Thanks for the info guys,

I had already measured it with a 12.6v transformer and saw 45v 0 45v on the HV secondary and .4v on the heater secondary. Only problem was I mixed up the colors due to colorblindness when I was switching from the transformer to wall voltage.


I'll just buy a new meter, this was only a 4 dollar futurlec one luckily (or was it harborfreight?).

And do surge protectors prevent an appliance from drawing too much current? Possibly the surge they refer to is a surge in your mains line and keeping that out of your appliances, like if your house gets hit by lightning for example.


Zach

George Giblet

> And do surge protectors prevent an appliance from drawing too much current? Possibly the surge they refer to is a surge in your mains line and keeping that out of your appliances, like if your house gets hit by lightning for example.

I suspect most don't but some may.

Without getting complicated, with mains you basically have two options outright fuses, circuit beakers, and PTC type resettable fuses.   There's may be laws in your country regarding the use of, or type of,  PTC fuses on mains.

Fuses and circuit breakers are often slow to act.



Ronsonic


Here's another tip and a worthy project for any bench that works on line powered stuff - use a safe light.

Wire up an electrical box with an ordinary household light switch and a pair of outlets wired so that the two outlets are in series. Wire the switch to bypass one of the outlets.

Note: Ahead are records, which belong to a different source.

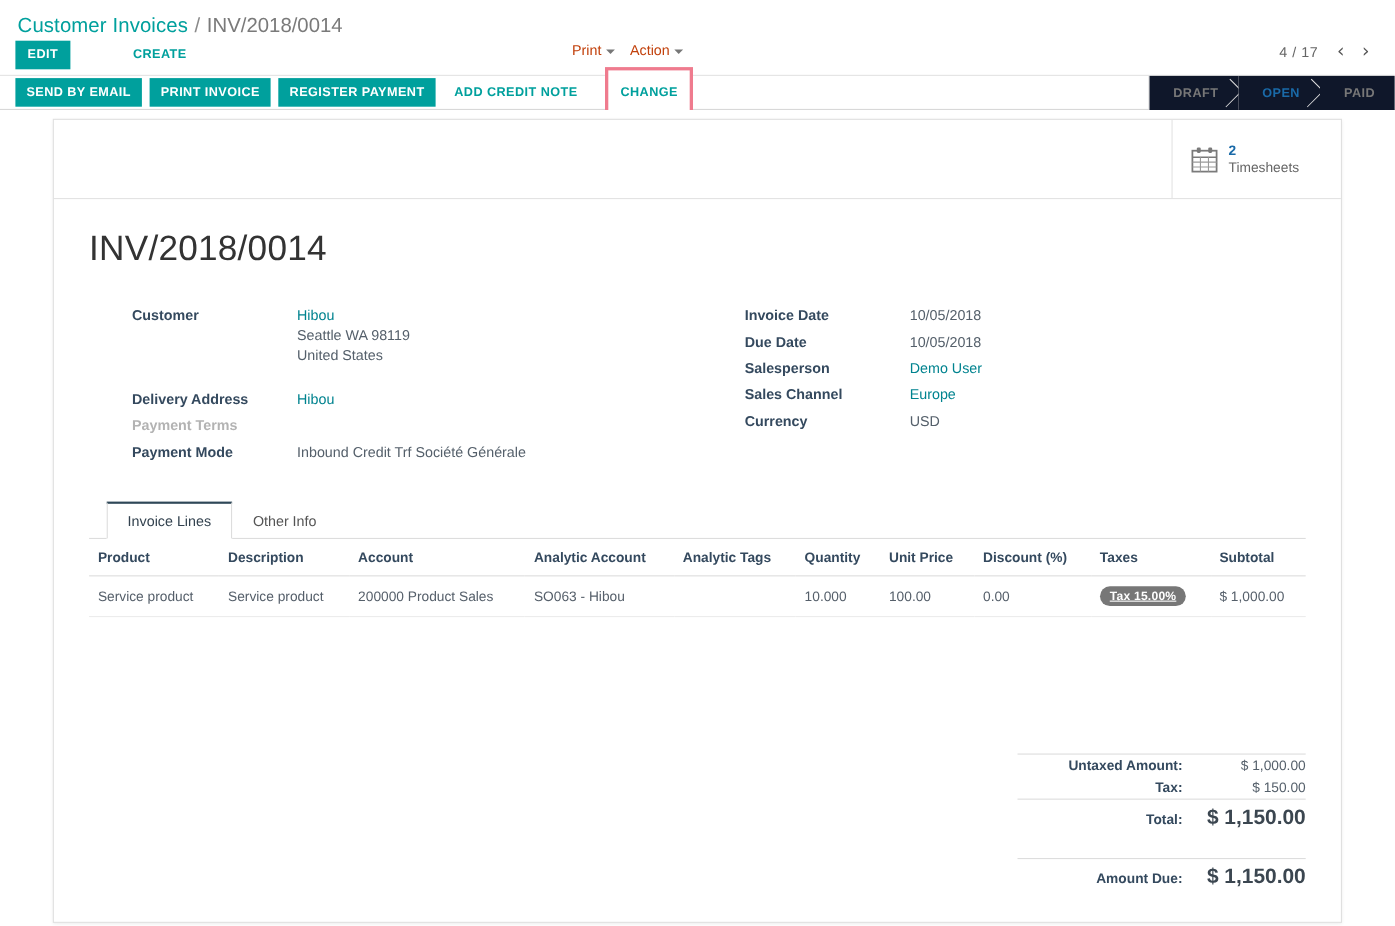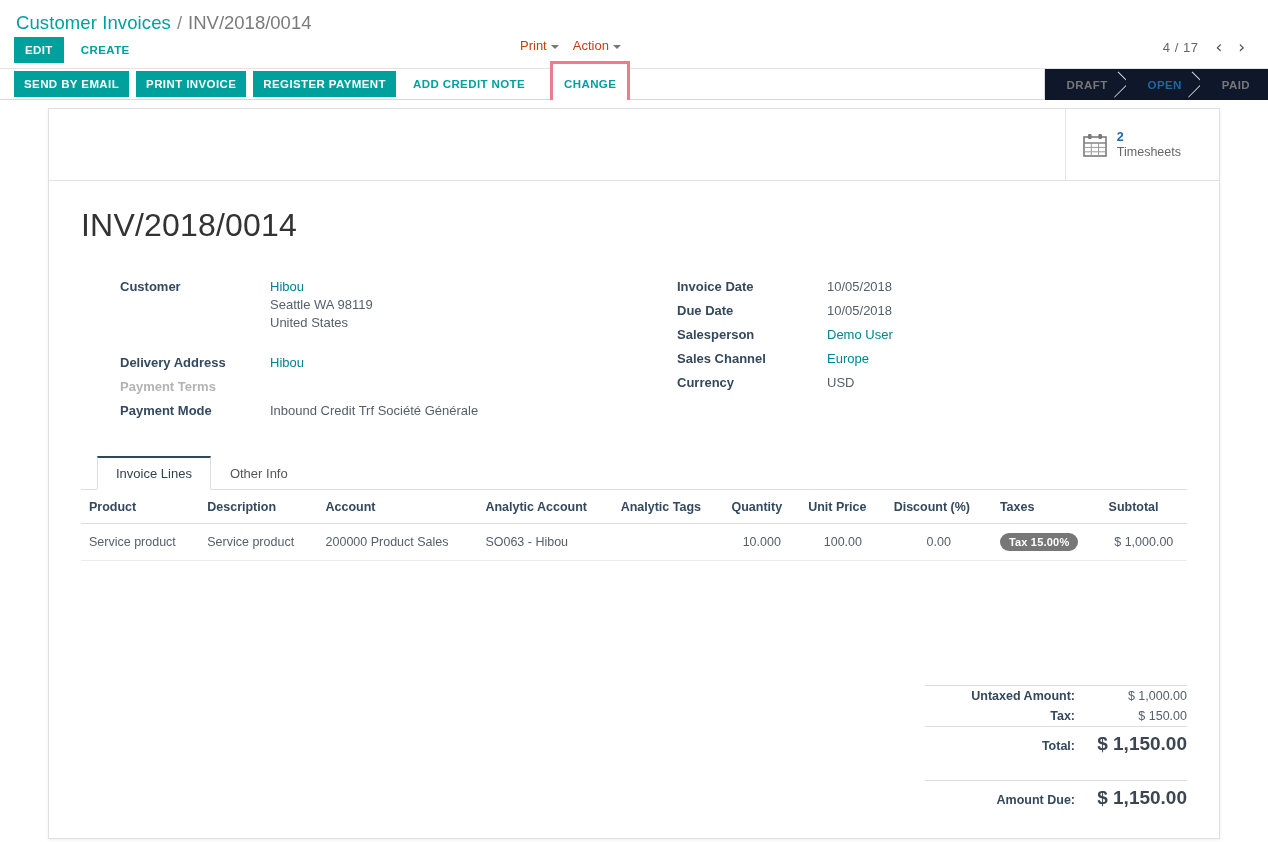--- a/index.html
+++ b/index.html
@@ -49,6 +49,7 @@
     height: 36px;
     padding-left: 14px;
     position: relative;
+    gap: 40px;
   }
   .btn-solid {
     background: #00a09d;

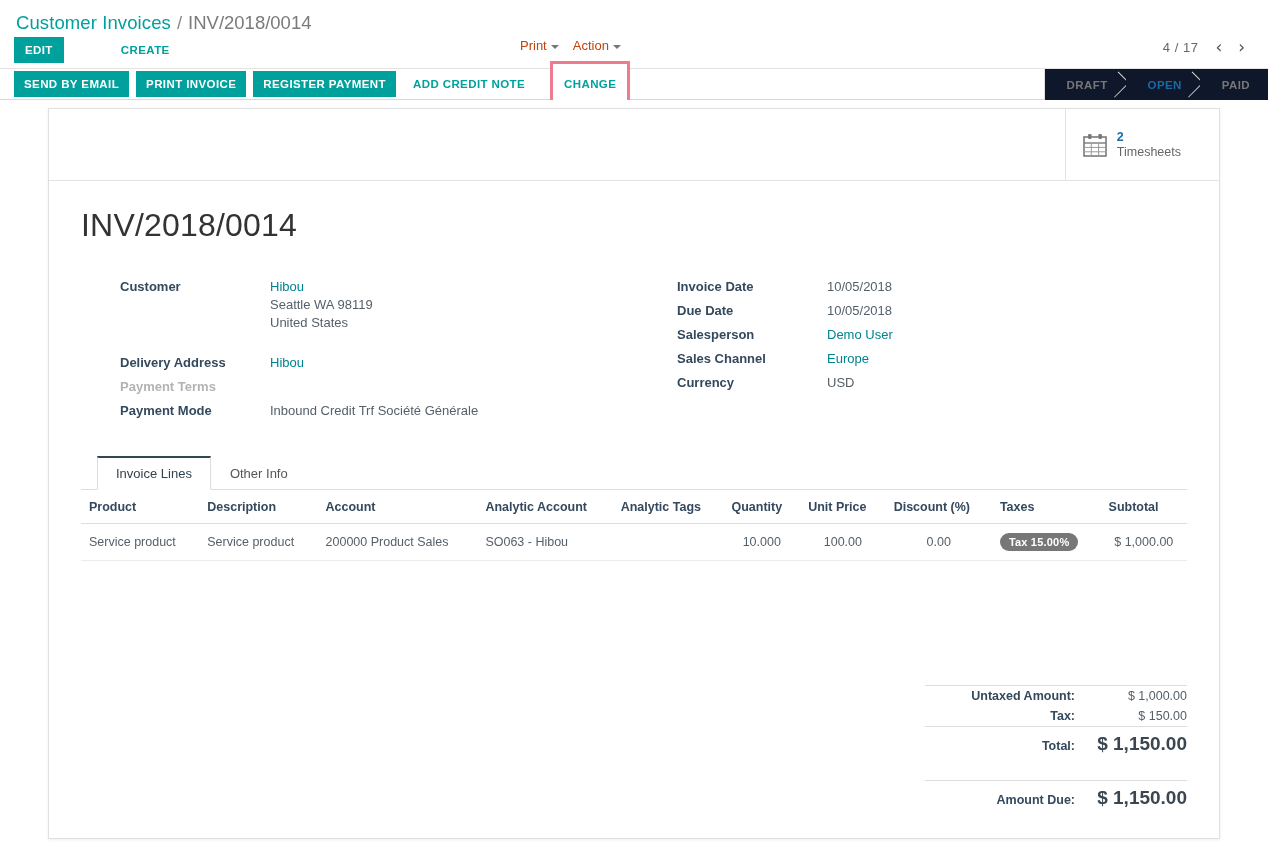--- a/index.html
+++ b/index.html
@@ -318,7 +318,7 @@
     border-bottom: 1px solid #ececec;
     white-space: nowrap;
   }
-  th.num, td.num { text-align: center; }
+  th.num, td.num { text-align: left; }
   .tax-badge {
     display: inline-block;
     background: #777777;

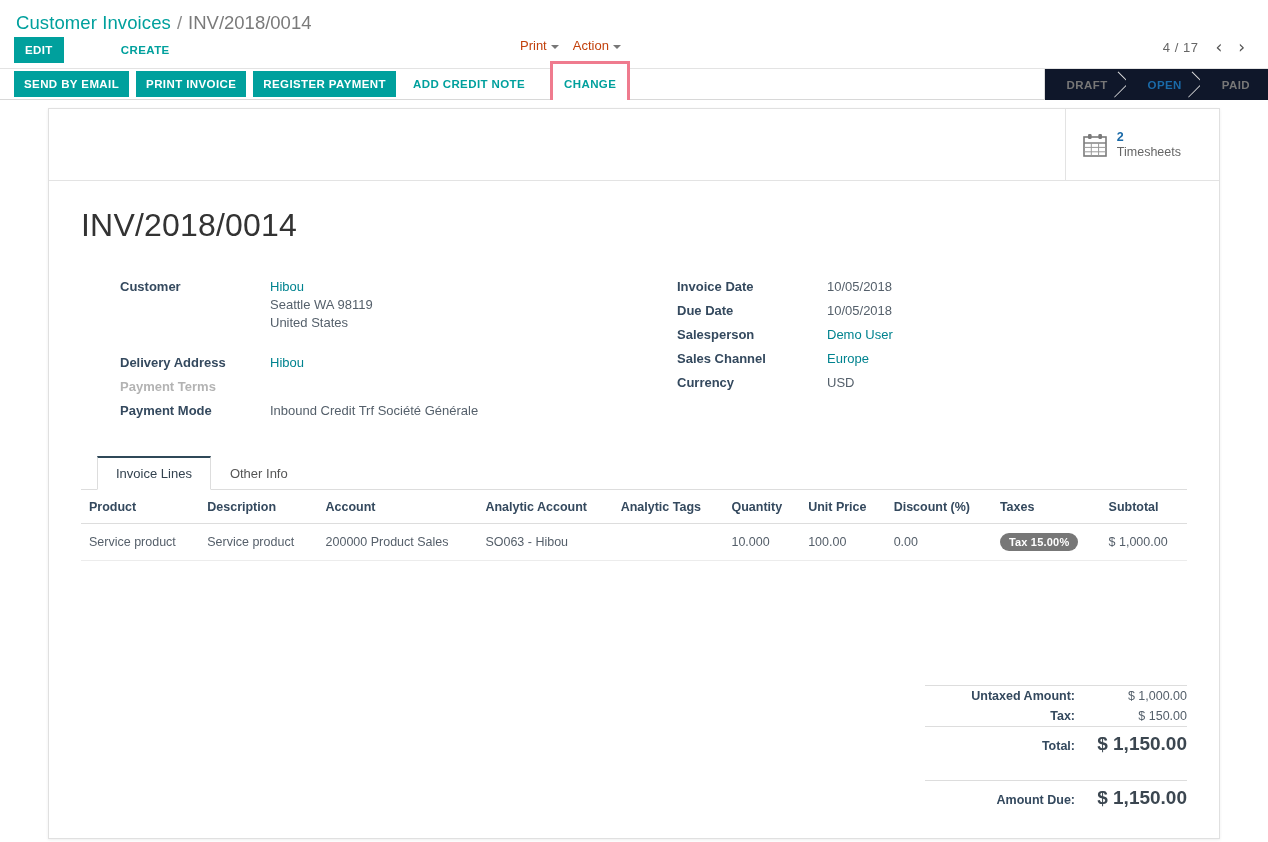--- a/index.html
+++ b/index.html
@@ -328,6 +328,7 @@
     border-radius: 10px;
     padding: 3px 9px 3px 9px;
     letter-spacing: .2px;
+    text-decoration: underline;
   }
   .lines-spacer { height: 110px; }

The outlet with the bypass switch gets a 40, 60 or 100 watt bulb plugged into it. The other outlet is for the device under test. With the bulb in series it will act as a current limiter and a diagnostic aid. Bypass the lamp with the switch for normal operation.

These are great for powering up old gear with suspect caps and parts or running up new builds for the first time.  Very useful for solid state power amps so you don't sacrifice parts in testing. Highly recommended for any operations involving anything that could be called a "death cord."